Records from a dataset

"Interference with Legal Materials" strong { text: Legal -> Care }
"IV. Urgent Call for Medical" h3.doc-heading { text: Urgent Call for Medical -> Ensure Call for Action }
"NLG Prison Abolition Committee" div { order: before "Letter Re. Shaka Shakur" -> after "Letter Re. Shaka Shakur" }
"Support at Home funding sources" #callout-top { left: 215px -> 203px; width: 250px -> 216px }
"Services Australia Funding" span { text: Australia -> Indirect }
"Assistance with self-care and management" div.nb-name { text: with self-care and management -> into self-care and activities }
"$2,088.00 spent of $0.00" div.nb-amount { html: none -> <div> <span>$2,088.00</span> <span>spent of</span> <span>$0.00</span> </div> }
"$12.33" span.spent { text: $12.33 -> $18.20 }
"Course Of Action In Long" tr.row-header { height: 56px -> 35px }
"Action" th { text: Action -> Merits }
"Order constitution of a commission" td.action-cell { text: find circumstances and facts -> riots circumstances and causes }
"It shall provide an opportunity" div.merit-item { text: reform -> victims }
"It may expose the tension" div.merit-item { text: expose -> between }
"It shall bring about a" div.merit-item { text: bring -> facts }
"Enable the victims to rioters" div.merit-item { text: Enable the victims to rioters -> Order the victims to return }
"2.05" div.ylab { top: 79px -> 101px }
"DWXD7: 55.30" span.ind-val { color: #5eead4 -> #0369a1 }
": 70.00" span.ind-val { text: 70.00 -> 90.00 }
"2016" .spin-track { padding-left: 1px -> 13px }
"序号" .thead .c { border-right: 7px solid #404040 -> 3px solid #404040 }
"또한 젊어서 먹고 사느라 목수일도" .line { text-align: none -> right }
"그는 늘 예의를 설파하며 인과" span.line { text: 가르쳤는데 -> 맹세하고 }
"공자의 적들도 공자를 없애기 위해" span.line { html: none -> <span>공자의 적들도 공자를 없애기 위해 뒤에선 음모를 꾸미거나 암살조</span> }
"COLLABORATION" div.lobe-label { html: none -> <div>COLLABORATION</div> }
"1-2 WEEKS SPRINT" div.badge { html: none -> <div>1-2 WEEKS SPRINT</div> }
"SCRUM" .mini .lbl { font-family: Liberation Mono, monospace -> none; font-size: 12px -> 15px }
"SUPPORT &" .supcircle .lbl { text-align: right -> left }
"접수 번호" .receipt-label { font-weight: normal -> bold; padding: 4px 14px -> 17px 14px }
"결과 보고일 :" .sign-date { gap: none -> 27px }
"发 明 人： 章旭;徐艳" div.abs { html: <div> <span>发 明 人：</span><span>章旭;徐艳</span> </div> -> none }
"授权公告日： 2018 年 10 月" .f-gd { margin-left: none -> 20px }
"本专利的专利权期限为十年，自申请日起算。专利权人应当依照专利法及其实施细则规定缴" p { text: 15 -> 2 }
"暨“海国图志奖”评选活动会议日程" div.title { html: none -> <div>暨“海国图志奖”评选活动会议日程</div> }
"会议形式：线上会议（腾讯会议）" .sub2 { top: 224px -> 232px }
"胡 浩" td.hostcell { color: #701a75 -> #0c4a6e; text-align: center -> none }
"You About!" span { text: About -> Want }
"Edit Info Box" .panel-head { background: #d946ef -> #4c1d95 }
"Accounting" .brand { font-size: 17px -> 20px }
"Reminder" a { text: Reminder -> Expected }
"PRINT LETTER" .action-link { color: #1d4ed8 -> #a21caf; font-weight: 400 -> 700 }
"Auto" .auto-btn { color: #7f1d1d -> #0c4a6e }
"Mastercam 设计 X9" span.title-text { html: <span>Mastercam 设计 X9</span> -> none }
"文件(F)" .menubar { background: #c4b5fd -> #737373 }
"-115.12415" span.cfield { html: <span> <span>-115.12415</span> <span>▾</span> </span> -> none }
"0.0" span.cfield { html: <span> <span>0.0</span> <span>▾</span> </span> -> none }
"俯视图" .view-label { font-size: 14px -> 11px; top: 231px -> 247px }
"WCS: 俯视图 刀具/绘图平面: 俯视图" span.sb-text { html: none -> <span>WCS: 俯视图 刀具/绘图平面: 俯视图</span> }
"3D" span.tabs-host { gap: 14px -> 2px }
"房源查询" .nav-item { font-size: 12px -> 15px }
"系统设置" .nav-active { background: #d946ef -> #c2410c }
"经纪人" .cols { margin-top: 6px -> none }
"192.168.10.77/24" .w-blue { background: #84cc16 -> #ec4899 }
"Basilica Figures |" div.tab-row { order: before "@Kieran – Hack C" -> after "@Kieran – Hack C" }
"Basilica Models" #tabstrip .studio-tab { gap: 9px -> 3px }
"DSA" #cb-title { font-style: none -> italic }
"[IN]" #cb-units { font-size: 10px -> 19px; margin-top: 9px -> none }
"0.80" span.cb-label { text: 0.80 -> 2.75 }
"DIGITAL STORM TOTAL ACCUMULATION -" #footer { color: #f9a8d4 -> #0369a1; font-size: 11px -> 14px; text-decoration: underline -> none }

▶ [TASK BRIEF]:
An exact copy of every line above is what this asks for.

▶ [RESULT OF THIS TASK]:
"Interference with Legal Materials" strong { text: Legal -> Care }
"IV. Urgent Call for Medical" h3.doc-heading { text: Urgent Call for Medical -> Ensure Call for Action }
"NLG Prison Abolition Committee" div { order: before "Letter Re. Shaka Shakur" -> after "Letter Re. Shaka Shakur" }
"Support at Home funding sources" #callout-top { left: 215px -> 203px; width: 250px -> 216px }
"Services Australia Funding" span { text: Australia -> Indirect }
"Assistance with self-care and management" div.nb-name { text: with self-care and management -> into self-care and activities }
"$2,088.00 spent of $0.00" div.nb-amount { html: none -> <div> <span>$2,088.00</span> <span>spent of</span> <span>$0.00</span> </div> }
"$12.33" span.spent { text: $12.33 -> $18.20 }
"Course Of Action In Long" tr.row-header { height: 56px -> 35px }
"Action" th { text: Action -> Merits }
"Order constitution of a commission" td.action-cell { text: find circumstances and facts -> riots circumstances and causes }
"It shall provide an opportunity" div.merit-item { text: reform -> victims }
"It may expose the tension" div.merit-item { text: expose -> between }
"It shall bring about a" div.merit-item { text: bring -> facts }
"Enable the victims to rioters" div.merit-item { text: Enable the victims to rioters -> Order the victims to return }
"2.05" div.ylab { top: 79px -> 101px }
"DWXD7: 55.30" span.ind-val { color: #5eead4 -> #0369a1 }
": 70.00" span.ind-val { text: 70.00 -> 90.00 }
"2016" .spin-track { padding-left: 1px -> 13px }
"序号" .thead .c { border-right: 7px solid #404040 -> 3px solid #404040 }
"또한 젊어서 먹고 사느라 목수일도" .line { text-align: none -> right }
"그는 늘 예의를 설파하며 인과" span.line { text: 가르쳤는데 -> 맹세하고 }
"공자의 적들도 공자를 없애기 위해" span.line { html: none -> <span>공자의 적들도 공자를 없애기 위해 뒤에선 음모를 꾸미거나 암살조</span> }
"COLLABORATION" div.lobe-label { html: none -> <div>COLLABORATION</div> }
"1-2 WEEKS SPRINT" div.badge { html: none -> <div>1-2 WEEKS SPRINT</div> }
"SCRUM" .mini .lbl { font-family: Liberation Mono, monospace -> none; font-size: 12px -> 15px }
"SUPPORT &" .supcircle .lbl { text-align: right -> left }
"접수 번호" .receipt-label { font-weight: normal -> bold; padding: 4px 14px -> 17px 14px }
"결과 보고일 :" .sign-date { gap: none -> 27px }
"发 明 人： 章旭;徐艳" div.abs { html: <div> <span>发 明 人：</span><span>章旭;徐艳</span> </div> -> none }
"授权公告日： 2018 年 10 月" .f-gd { margin-left: none -> 20px }
"本专利的专利权期限为十年，自申请日起算。专利权人应当依照专利法及其实施细则规定缴" p { text: 15 -> 2 }
"暨“海国图志奖”评选活动会议日程" div.title { html: none -> <div>暨“海国图志奖”评选活动会议日程</div> }
"会议形式：线上会议（腾讯会议）" .sub2 { top: 224px -> 232px }
"胡 浩" td.hostcell { color: #701a75 -> #0c4a6e; text-align: center -> none }
"You About!" span { text: About -> Want }
"Edit Info Box" .panel-head { background: #d946ef -> #4c1d95 }
"Accounting" .brand { font-size: 17px -> 20px }
"Reminder" a { text: Reminder -> Expected }
"PRINT LETTER" .action-link { color: #1d4ed8 -> #a21caf; font-weight: 400 -> 700 }
"Auto" .auto-btn { color: #7f1d1d -> #0c4a6e }
"Mastercam 设计 X9" span.title-text { html: <span>Mastercam 设计 X9</span> -> none }
"文件(F)" .menubar { background: #c4b5fd -> #737373 }
"-115.12415" span.cfield { html: <span> <span>-115.12415</span> <span>▾</span> </span> -> none }
"0.0" span.cfield { html: <span> <span>0.0</span> <span>▾</span> </span> -> none }
"俯视图" .view-label { font-size: 14px -> 11px; top: 231px -> 247px }
"WCS: 俯视图 刀具/绘图平面: 俯视图" span.sb-text { html: none -> <span>WCS: 俯视图 刀具/绘图平面: 俯视图</span> }
"3D" span.tabs-host { gap: 14px -> 2px }
"房源查询" .nav-item { font-size: 12px -> 15px }
"系统设置" .nav-active { background: #d946ef -> #c2410c }
"经纪人" .cols { margin-top: 6px -> none }
"192.168.10.77/24" .w-blue { background: #84cc16 -> #ec4899 }
"Basilica Figures |" div.tab-row { order: before "@Kieran – Hack C" -> after "@Kieran – Hack C" }
"Basilica Models" #tabstrip .studio-tab { gap: 9px -> 3px }
"DSA" #cb-title { font-style: none -> italic }
"[IN]" #cb-units { font-size: 10px -> 19px; margin-top: 9px -> none }
"0.80" span.cb-label { text: 0.80 -> 2.75 }
"DIGITAL STORM TOTAL ACCUMULATION -" #footer { color: #f9a8d4 -> #0369a1; font-size: 11px -> 14px; text-decoration: underline -> none }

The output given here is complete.